BY the 18th century a ‘flourishing town’, according to Celia Fiennes, Canterbury boasted an unusual number of shops offering wares for the home. Fiennes noted ‘good tradeing in ye weaving of silks’: the Kent city was almost certainly the source for both the silks and the fabrics used by Priscilla Redding, daughter of Capt Samuel Tavenor, governor of nearby Deal Castle, in making a quilted patchwork cover for a child’s bed some time after 1700. Today, Redding’s cover survives in the V&A Museum, an unusually sumptuous patchwork of silk velvet, satin and tissues of silver and silver-gilt. Lined with wool wadding and bound with pink silk, it is quilted all over in a geometric design of diamond shapes.

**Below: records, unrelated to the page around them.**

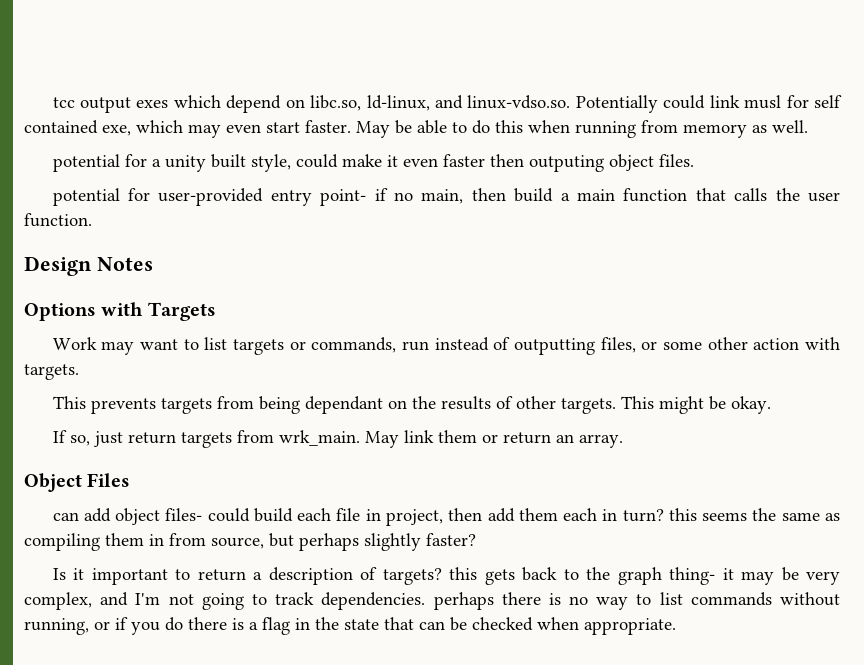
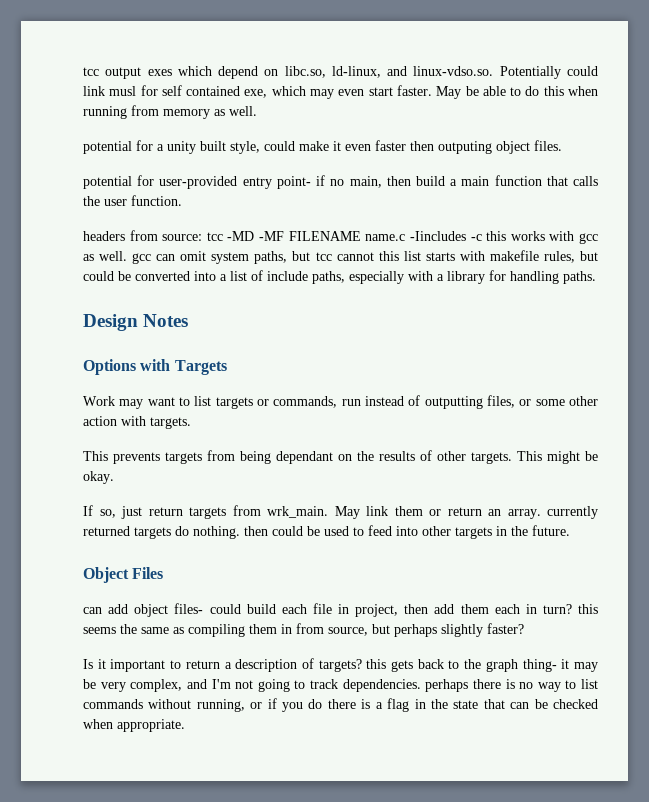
(92, 220) none -> [83,230,599,244] [83,250,598,264] [83,270,596,284] // headers from source: tcc -MD -MF FILENAME name.c -Iincludes -c this works with gcc as well. gcc can omit system paths, but tcc cannot this list starts with makefile rules, but could be converted into a list of include paths, especially with a library for handling paths.
(623, 441) none -> [547,506,598,519] [83,525,570,539] currently returned targets do nothing. then could be used to feed into other targets in the future.

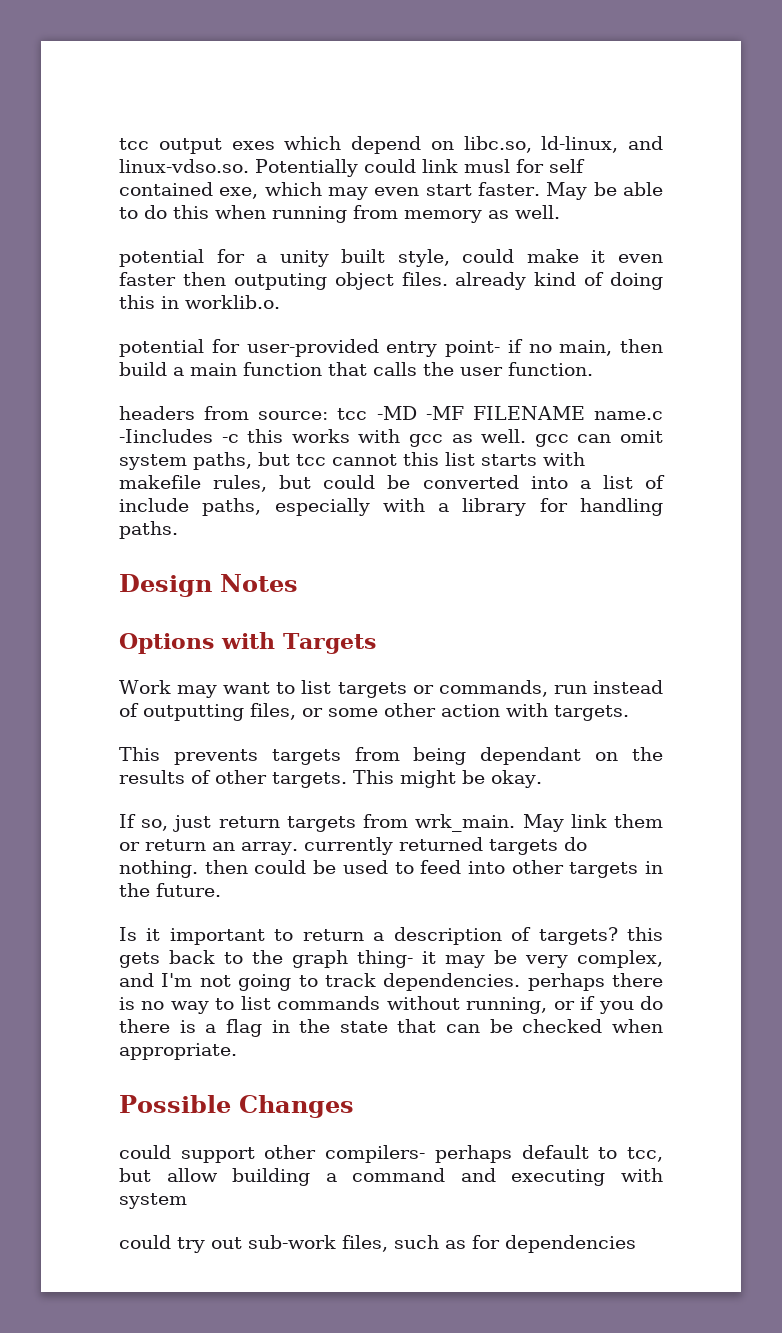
(562, 145) none -> [455,272,663,290] [119,295,280,309] already kind of doing this in worklib.o.
[83,567,164,583] [83,603,598,617] [83,623,524,637] // Object Files // can add object files- could build each file in project, then add them each in turn? this seems the same as compiling them in from source, but perhaps slightly faster? -> (221, 890) none
(185, 725) none -> [119,1095,354,1118] [119,1145,663,1163] [119,1168,663,1186] [119,1193,187,1209] [119,1235,636,1253] // Possible Changes // could support other compilers- perhaps default to tcc, but allow building a command and executing with system // could try out sub-work files, such as for dependencies

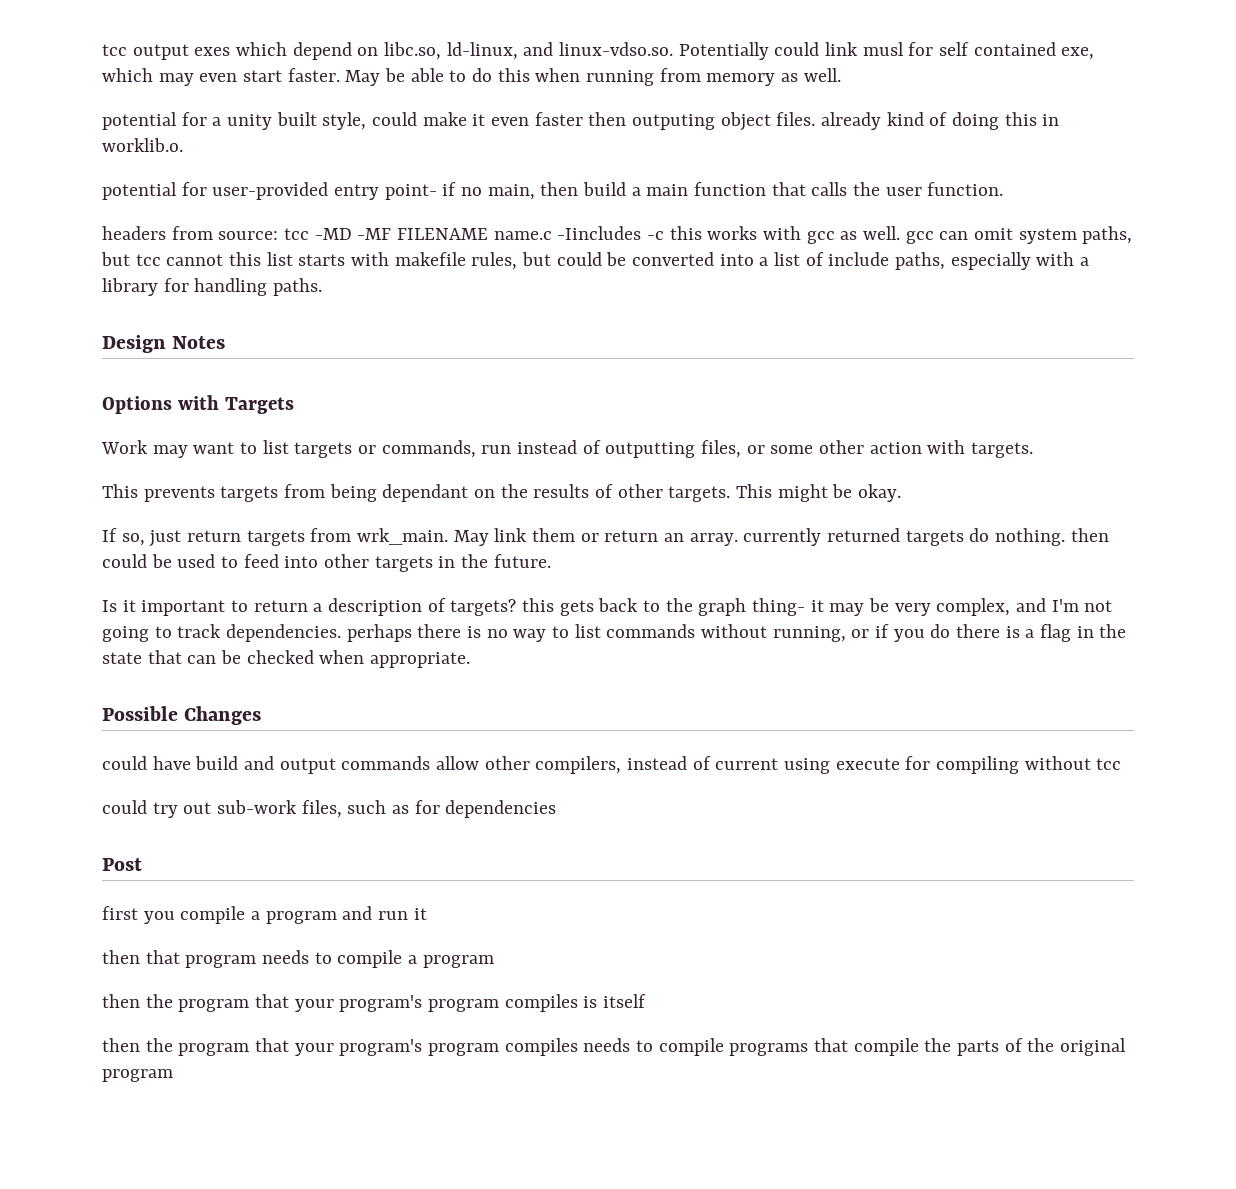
[180,1145,663,1163] [119,1168,663,1186] [119,1193,187,1209] support other compilers- perhaps default to tcc, but allow building a command and executing with system -> [152,756,1122,774] have build and output commands allow other compilers, instead of current using execute for compiling without tcc
(636, 1244) none -> [102,858,142,871] [102,906,427,924] [102,950,494,968] [102,994,647,1012] [102,1038,1127,1056] [102,1069,173,1082] // Post // first you compile a program and run it // then that program needs to compile a program // then the program that your program's program compiles is itself // then the program that your program's program compiles needs to compile programs that compile the parts of the original program

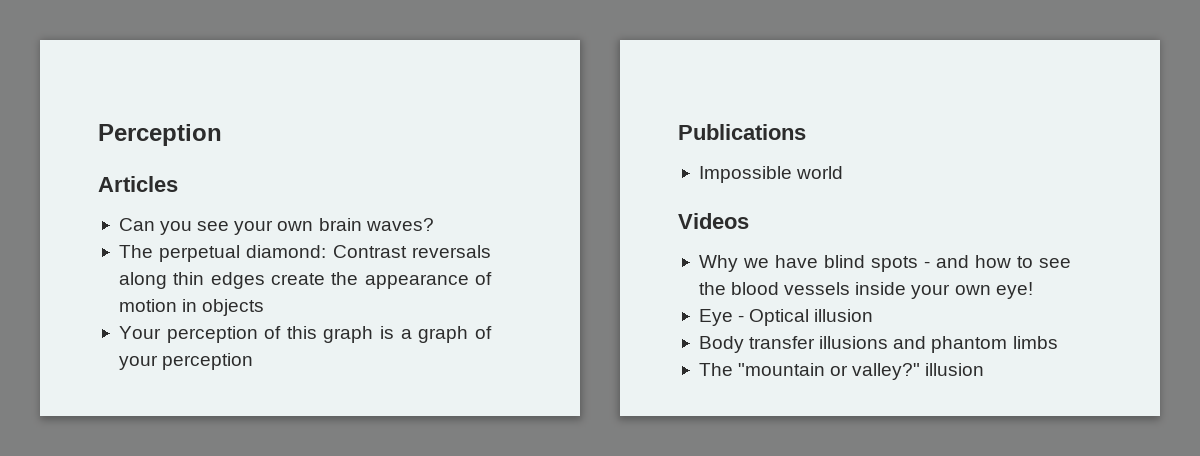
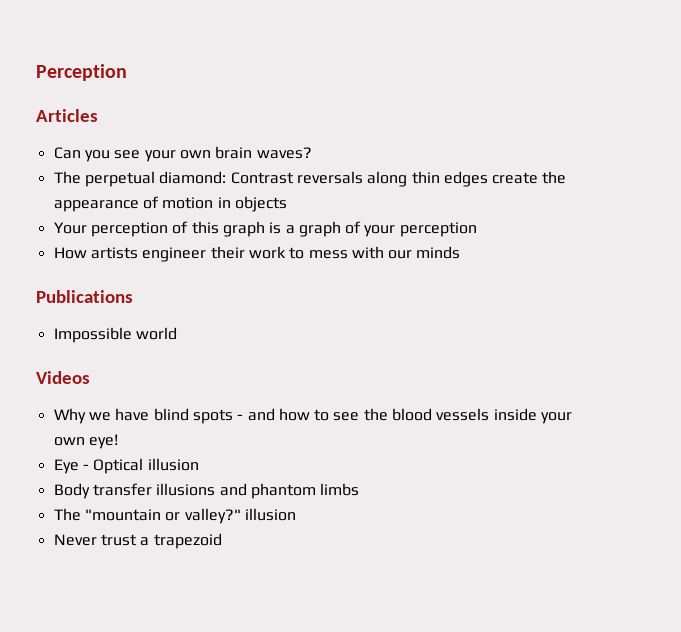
(254, 361) none -> [53,246,461,262] // How artists engineer their work to mess with our minds
(985, 369) none -> [53,533,222,549] // Never trust a trapezoid

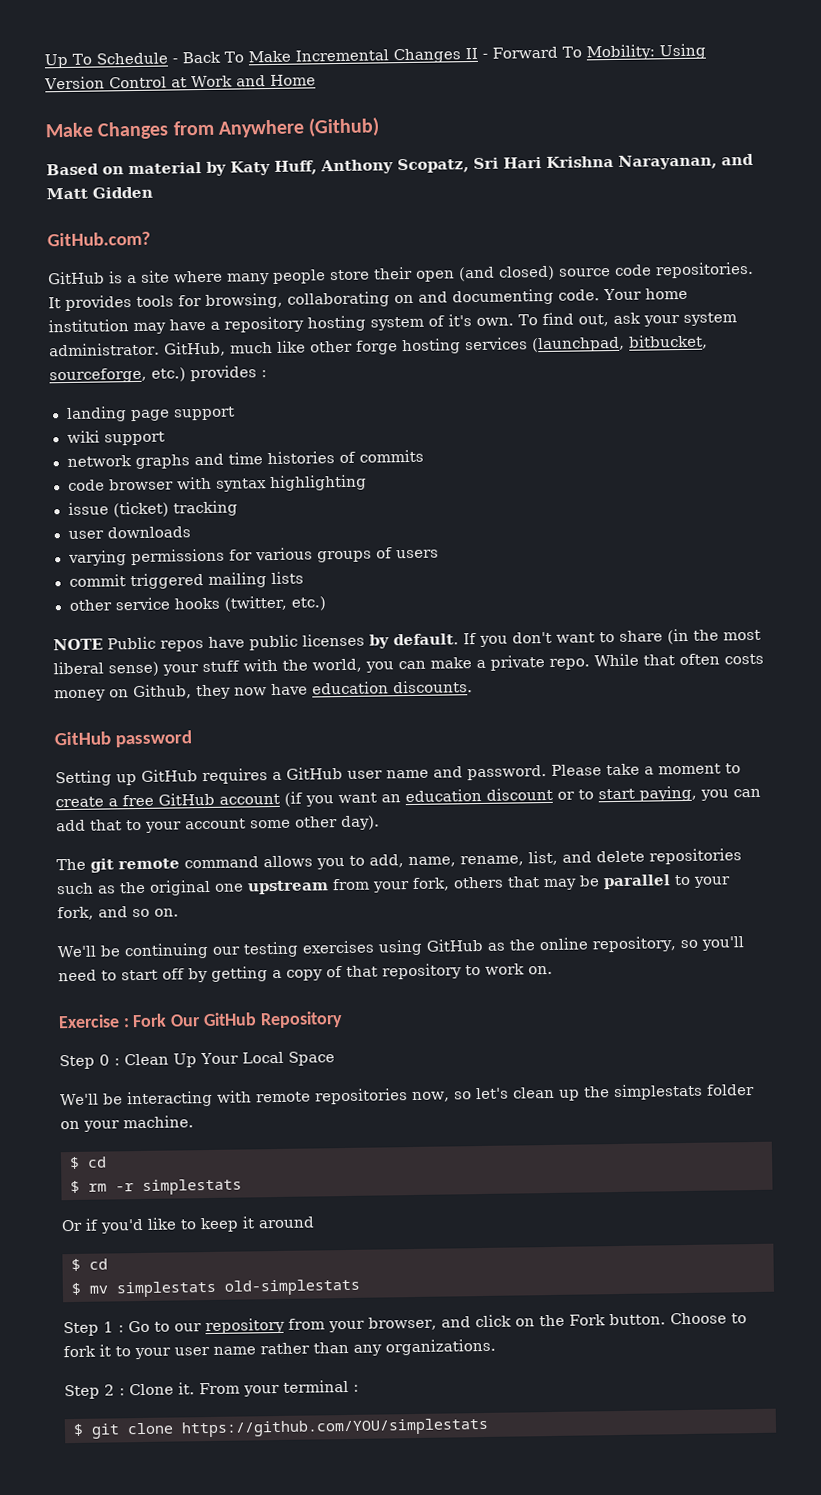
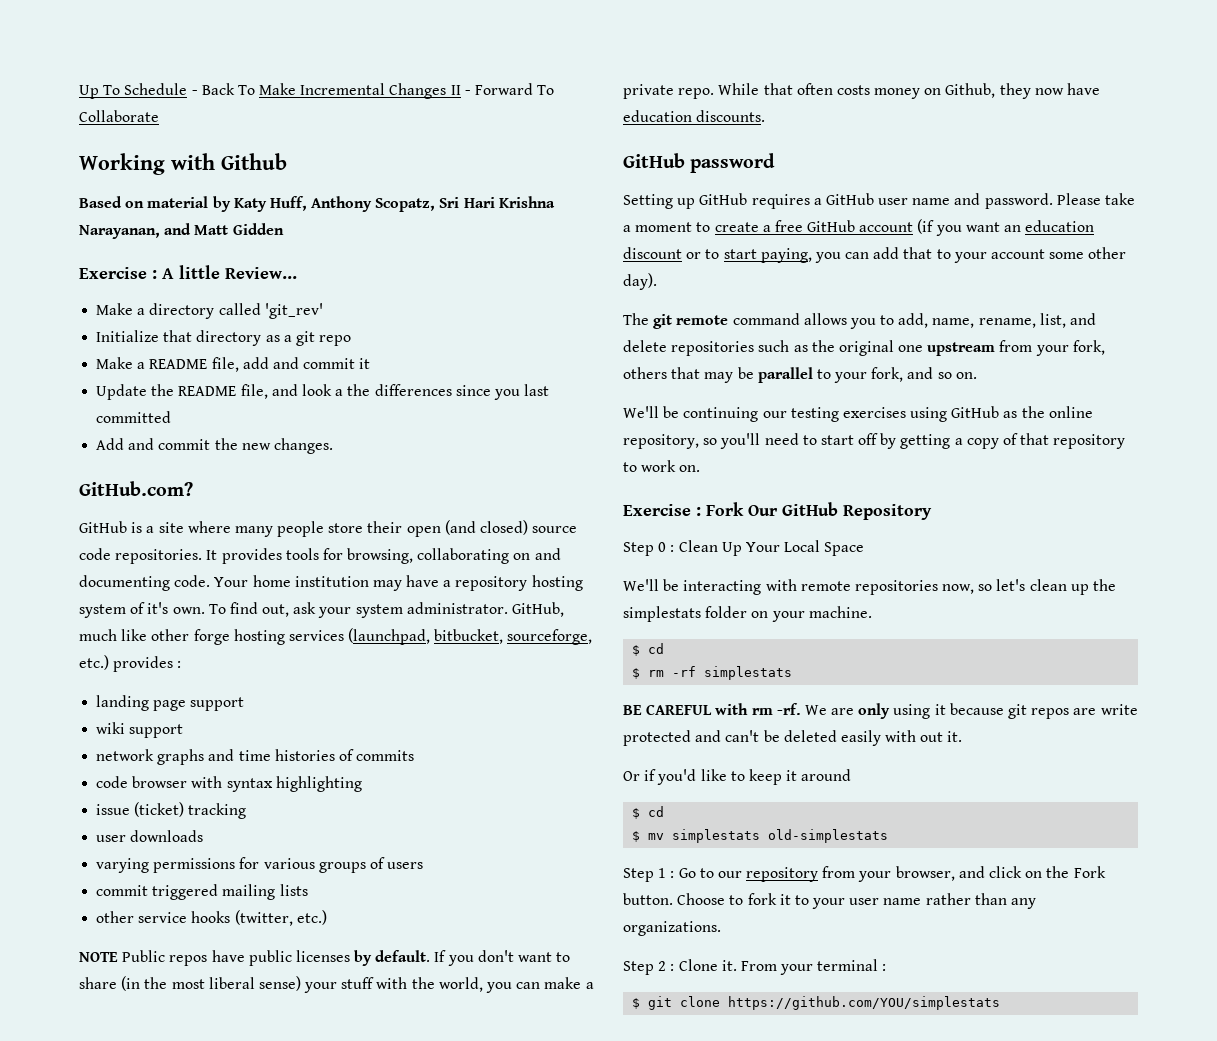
[585,43,706,61] [44,74,316,90] [45,117,381,140] Mobility: Using Version Control at Work and Home // Make Changes from Anywhere (Github) -> [79,110,159,122] [79,153,287,175] Collaborate // Working with Github
(153, 192) none -> [79,265,297,279] [96,303,323,319] [96,330,352,346] [96,357,371,372] [96,384,550,400] [96,411,172,423] [96,438,333,454] // Exercise : A little Review... // Make a directory called 'git_rev' // Initialize that directory as a git repo // Make a README file, add and commit it // Update the README file, and look a the differences since you last committed // Add and commit the new changes.
[115,1178,242,1195] -r simplestats -> [672,666,793,680] [623,703,1138,719] [623,730,963,746] -rf simplestats // BE CAREFUL with rm -rf. We are only using it because git repos are write protected and can't be deleted easily with out it.

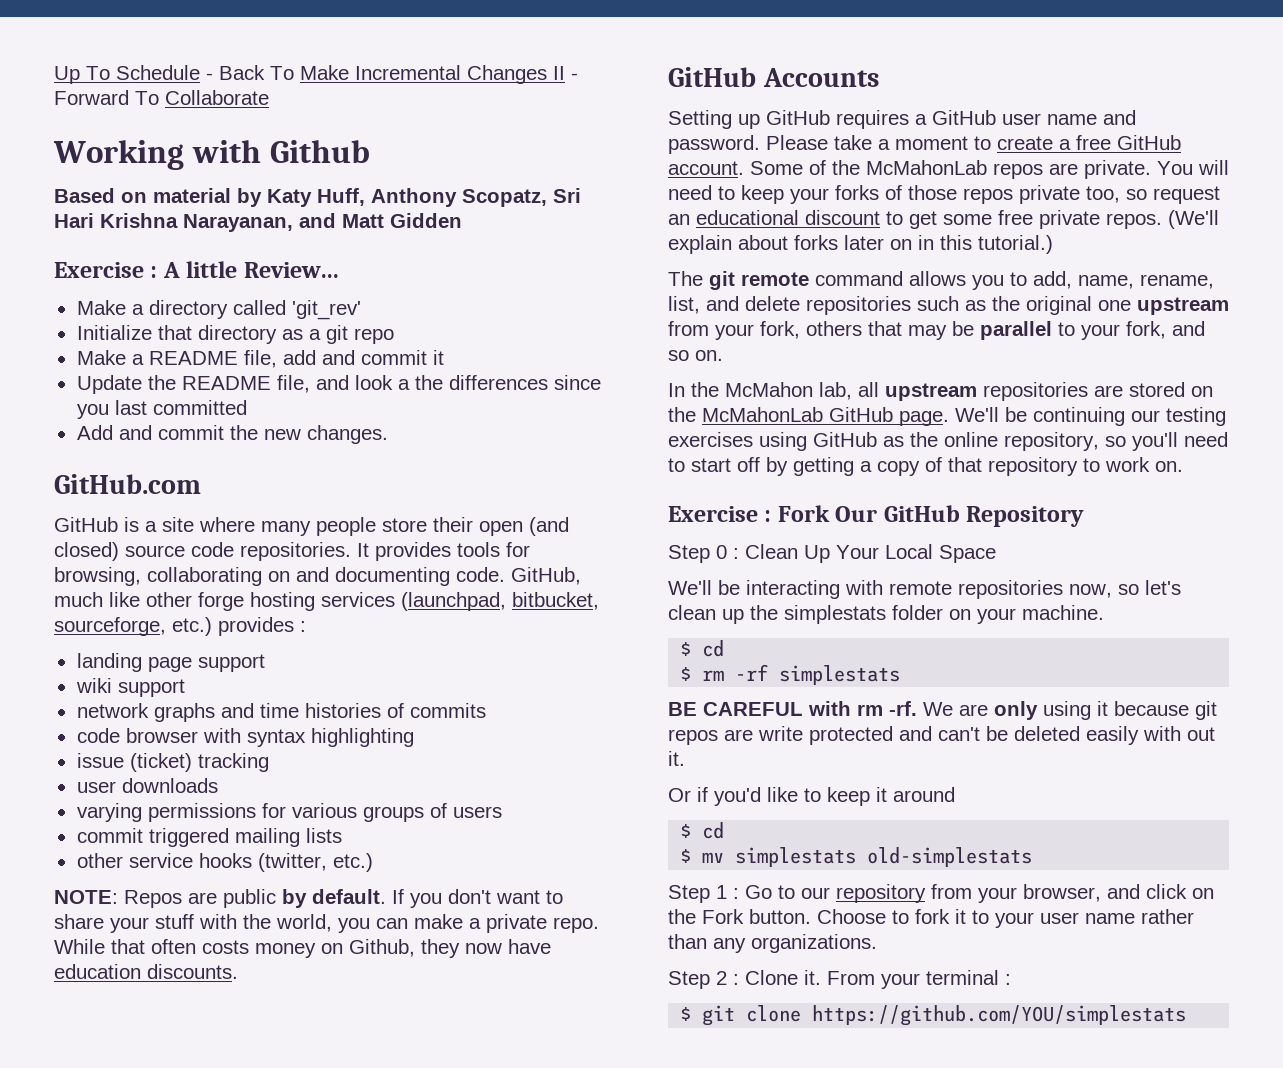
[79,481,193,496] GitHub.com? -> [54,474,201,494] GitHub.com
[214,575,583,591] [79,602,508,618] Your home institution may have a repository hosting system of it's own. To find out, ask your system administrator. -> (505, 574) none
[79,950,350,966] NOTE Public repos have public licenses -> [54,889,276,908] NOTE: Repos are public
[121,976,301,991] (in the most liberal sense) -> (104, 921) none
[690,153,776,173] password -> [762,68,879,87] Accounts
[859,219,1095,236] [623,247,1127,263] [623,273,657,290] account (if you want an education discount or to start paying, you can add that to your account some other day). -> [668,160,1229,179] [668,185,1220,204] [668,210,1219,229] [668,235,1053,254] account. Some of the McMahonLab repos are private. You will need to keep your forks of those repos private too, so request an educational discount to get some free private repos. (We'll explain about forks later on in this tutorial.)
(977, 375) none -> [668,382,1213,401] [668,407,949,426] In the McMahon lab, all upstream repositories are stored on the McMahonLab GitHub page.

In 1933, a cot cover of quilted, pale-blue silk, by a Mrs Hird of Sherburn in Co Durham, became the first quilt to enter the collection of the Bowes Museum, now the home of an exhibition, ‘North Country Quilts’. A ‘whole cloth quilt—made from a single piece of fabric, not a mosaic of patches—it lacks the Aladdin’scave richness of Redding’s handiwork.
Divergences between the two quilts reflect differences in their maker’s social and economic status, as well as access—financial or geographical—to materials. They remind us that domestic craft played a part in the lives of women of varied backgrounds in the British Isles, crossing regional and class boundaries.